Yamamoto Taihei, Kotani Yuki, Akutagawa Koya, Nagayama Tomohisa, Tomimatsu Maho, Tonai Mayuko, Karumai Toshiyuki, Hayashi Yoshiro
Department of Intensive Care Medicine, Kameda Medical Center, 929 Higashi-cho, Kamogawa, 296-8602, Japan.
Emergency and Trauma Center, Kameda Medical Center, Kamogawa, Japan.
Crit Care. 2025 Jun 5;29(1):227. doi: 10.1186/s13054-025-05467-8.
Volatile sedation has been associated with lung-protective effects, attenuation of inflammatory responses, and reduced organ dysfunction in critically ill patients. However, whether these potential benefits may translate into improvements in clinically relevant outcomes remains unclear. The primary aim of this meta-analysis of randomized controlled trials (RCTs) was to test the hypothesis that volatile sedation, compared to intravenous sedation, would reduce mortality in critically ill adults receiving mechanical ventilation.
This study was registered in the PROSPERO database (CRD42023458064). We searched MEDLINE, Embase, and the Cochrane Library from inception until March 18, 2025, for RCTs comparing volatile sedatives with intravenous sedatives in critically ill patients undergoing invasive mechanical ventilation. The primary outcome was mortality at the longest follow-up. The secondary outcomes included duration of mechanical ventilation, length of hospital and intensive care unit (ICU) stay, hypotension, acute kidney injury, delirium, postoperative nausea and vomiting, atrial fibrillation, and time from sedative discontinuation to extubation. A random-effects Mantel-Haenszel meta-analysis was used for data synthesis. Trial sequential analysis (TSA) was performed to assess the robustness of the pooled data for the primary outcome.

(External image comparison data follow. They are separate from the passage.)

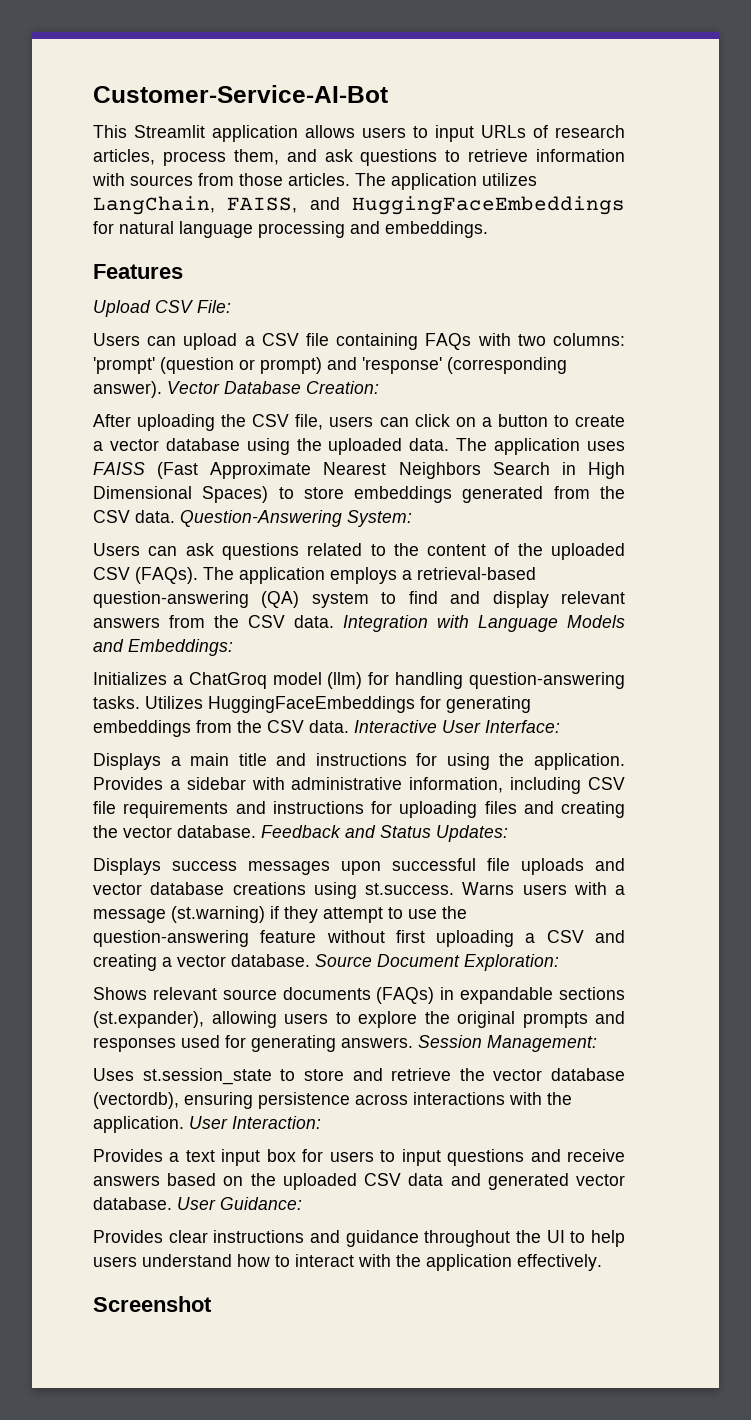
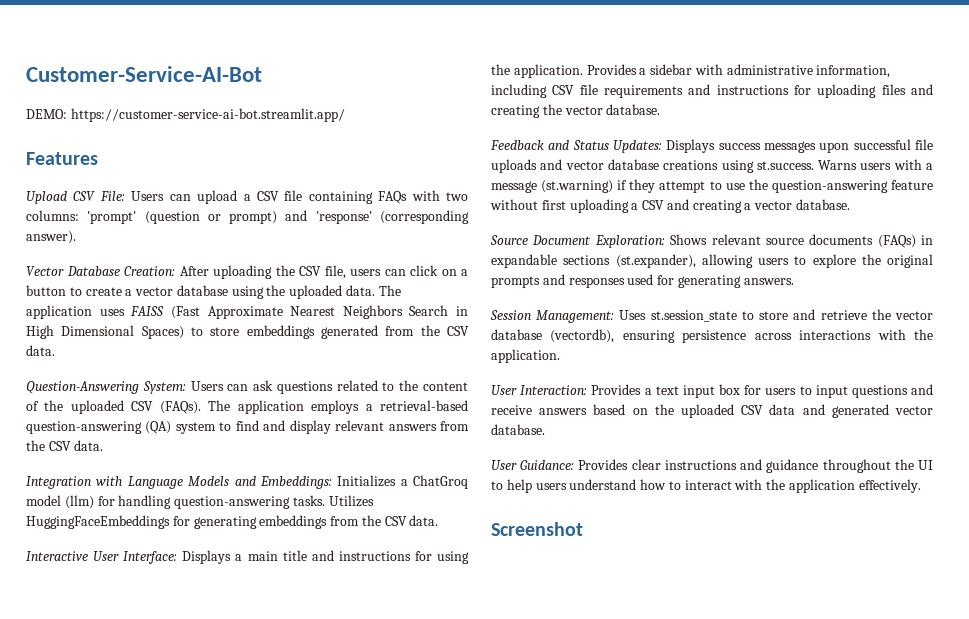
- This Streamlit application allows users to input URLs of research articles, process them, and ask questions to retrieve information with sources from those articles. The application utilizes LangChain, FAISS, and HuggingFaceEmbeddings for natural language processing and embeddings.
+ DEMO: https://customer-service-ai-bot.streamlit.app/
- Upload CSV File:
- Users can upload a CSV file containing FAQs with two columns: 'prompt' (question or prompt) and 'response' (corresponding answer). Vector Database Creation:
- After uploading the CSV file, users can click on a button to create a vector database using the uploaded data.
+ Upload CSV File: Users can upload a CSV file containing FAQs with two columns: 'prompt' (question or prompt) and 'response' (corresponding answer).
+ Vector Database Creation: After uploading the CSV file, users can click on a button to create a vector database using the uploaded data.
- The application uses FAISS (Fast Approximate Nearest Neighbors Search in High Dimensional Spaces) to store embeddings generated from the CSV data. Question-Answering System:
- Users can ask questions related to the content of the uploaded CSV (FAQs).
+ The application uses FAISS (Fast Approximate Nearest Neighbors Search in High Dimensional Spaces) to store embeddings generated from the CSV data.
+ Question-Answering System: Users can ask questions related to the content of the uploaded CSV (FAQs).
- The application employs a retrieval-based question-answering (QA) system to find and display relevant answers from the CSV data. Integration with Language Models and Embeddings:
- Initializes a ChatGroq model (llm) for handling question-answering tasks.
+ The application employs a retrieval-based question-answering (QA) system to find and display relevant answers from the CSV data.
+ Integration with Language Models and Embeddings: Initializes a ChatGroq model (llm) for handling question-answering tasks.
- Utilizes HuggingFaceEmbeddings for generating embeddings from the CSV data. Interactive User Interface:
- Displays a main title and instructions for using the application.
+ Utilizes HuggingFaceEmbeddings for generating embeddings from the CSV data.
+ Interactive User Interface: Displays a main title and instructions for using the application.
- Provides a sidebar with administrative information, including CSV file requirements and instructions for uploading files and creating the vector database. Feedback and Status Updates:
- Displays success messages upon successful file uploads and vector database creations using st.success. Warns users with a message (st.warning) if they attempt to use the question-answering feature without first uploading a CSV and creating a vector database. Source Document Exploration:
- Shows relevant source documents (FAQs) in expandable sections (st.expander), allowing users to explore the original prompts and responses used for generating answers. Session Management:
- Uses st.session_state to store and retrieve the vector database (vectordb), ensuring persistence across interactions with the application. User Interaction:
- Provides a text input box for users to input questions and receive answers based on the uploaded CSV data and generated vector database. User Guidance:
- Provides clear instructions and guidance throughout the UI to help users understand how to interact with the application effectively.
+ Provides a sidebar with administrative information, including CSV file requirements and instructions for uploading files and creating the vector database.
+ Feedback and Status Updates: Displays success messages upon successful file uploads and vector database creations using st.success. Warns users with a message (st.warning) if they attempt to use the question-answering feature without first uploading a CSV and creating a vector database.
+ Source Document Exploration: Shows relevant source documents (FAQs) in expandable sections (st.expander), allowing users to explore the original prompts and responses used for generating answers.
+ Session Management: Uses st.session_state to store and retrieve the vector database (vectordb), ensuring persistence across interactions with the application.
+ User Interaction: Provides a text input box for users to input questions and receive answers based on the uploaded CSV data and generated vector database.
+ User Guidance: Provides clear instructions and guidance throughout the UI to help users understand how to interact with the application effectively.

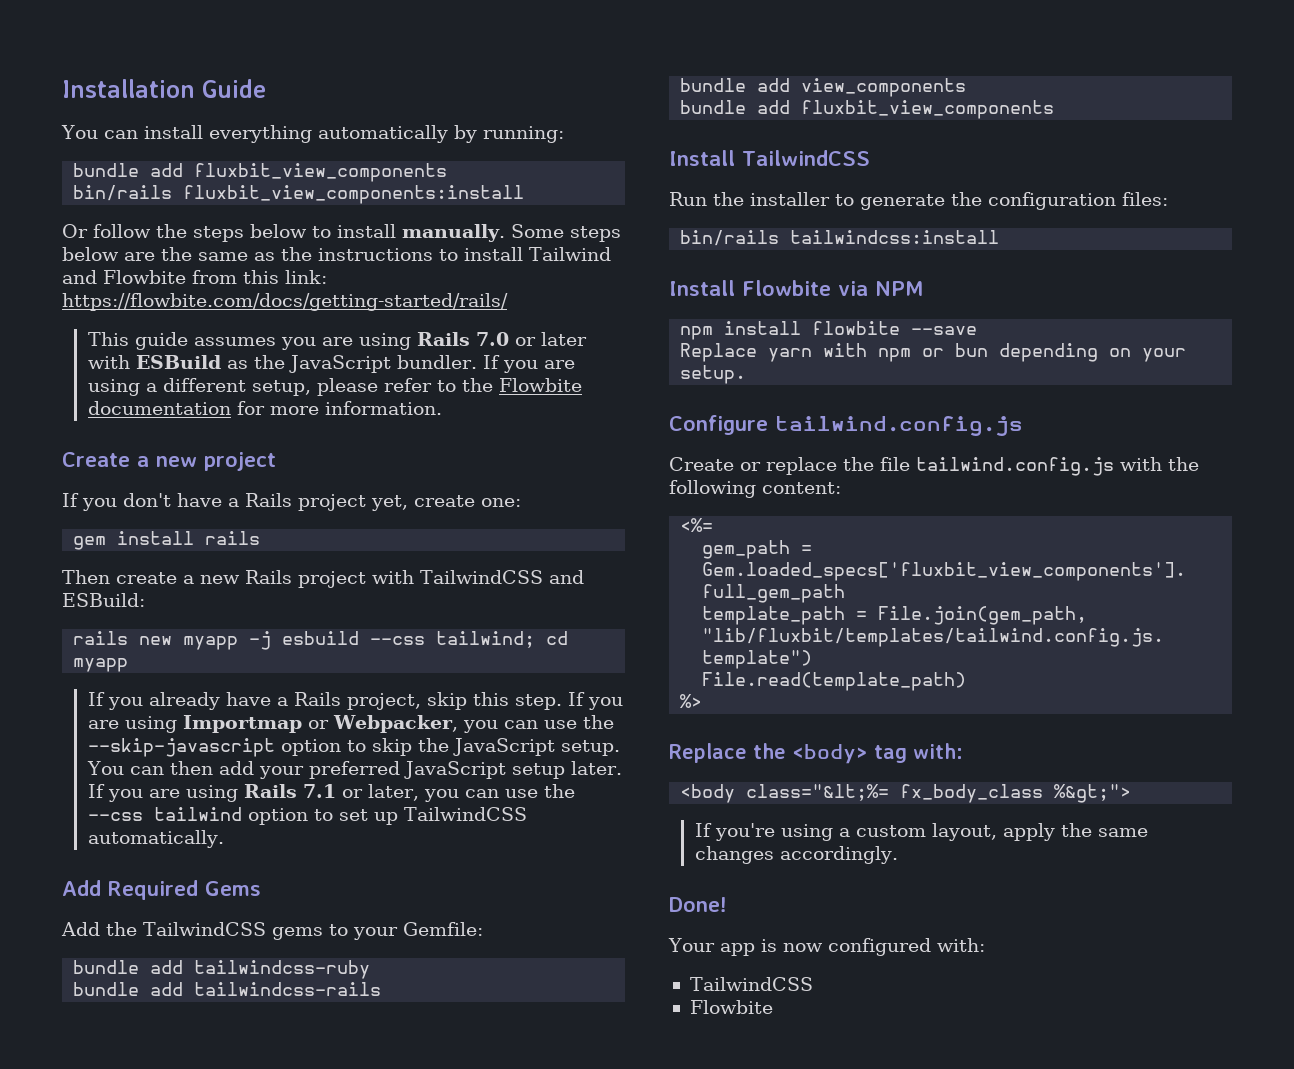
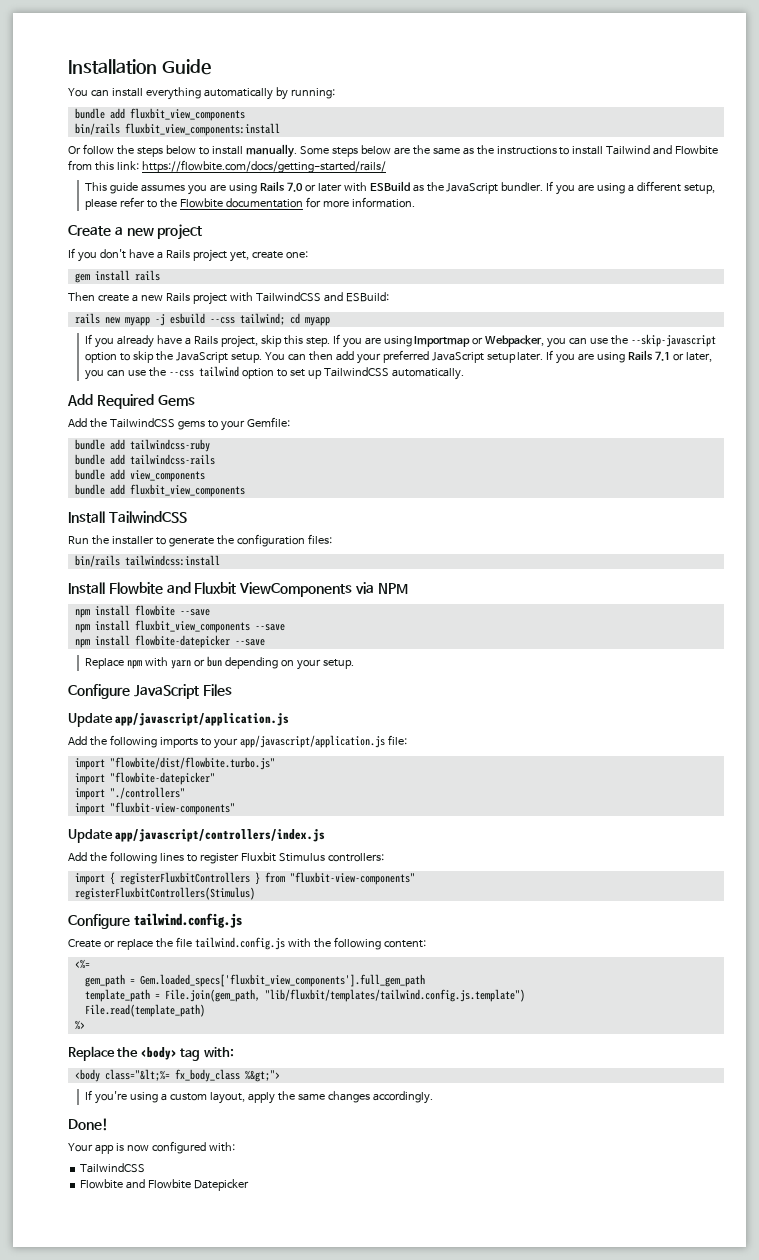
- Install Flowbite via NPM
+ Install Flowbite and Fluxbit ViewComponents via NPM
- Replace yarn with npm or bun depending on your setup.
+ npm install fluxbit_view_components --save
+ npm install flowbite-datepicker --save
+ Replace npm with yarn or bun depending on your setup.
+ Configure JavaScript Files
+ Update app/javascript/application.js
+ Add the following imports to your app/javascript/application.js file:
+ import "flowbite/dist/flowbite.turbo.js"
+ import "flowbite-datepicker"
+ import "./controllers"
+ import "fluxbit-view-components"
+ Update app/javascript/controllers/index.js
+ Add the following lines to register Fluxbit Stimulus controllers:
+ import { registerFluxbitControllers } from "fluxbit-view-components"
+ registerFluxbitControllers(Stimulus)
  Your app is now configured with:
  TailwindCSS
- Flowbite
+ Flowbite and Flowbite Datepicker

We included 21 RCTs, comprising 2367 patients. Compared to intravenous sedation, volatile sedation may increase mortality at the longest follow-up (262/1107 vs. 218/1106; relative risk: 1.17; 95% confidence interval, 1.02 to 1.35; low certainty). However, TSA suggested a lack of definitive conclusion, as the required sample size was 12,080. No meaningful effects were observed on secondary outcomes, except for slightly shortened time from sedation termination to extubation (mean difference, - 90.62 min; 95% confidence interval, - 124.64 to - 56.60; low certainty), CONCLUSIONS: This meta-analysis of RCTs showed that, compared to intravenous sedation, volatile sedation may increase mortality among mechanically ventilated critically ill adults. Based on the current randomized evidence, its use in the ICU should be limited to carefully selected clinical scenarios. Further research is needed to identify patient populations that may benefit from this sedation strategy.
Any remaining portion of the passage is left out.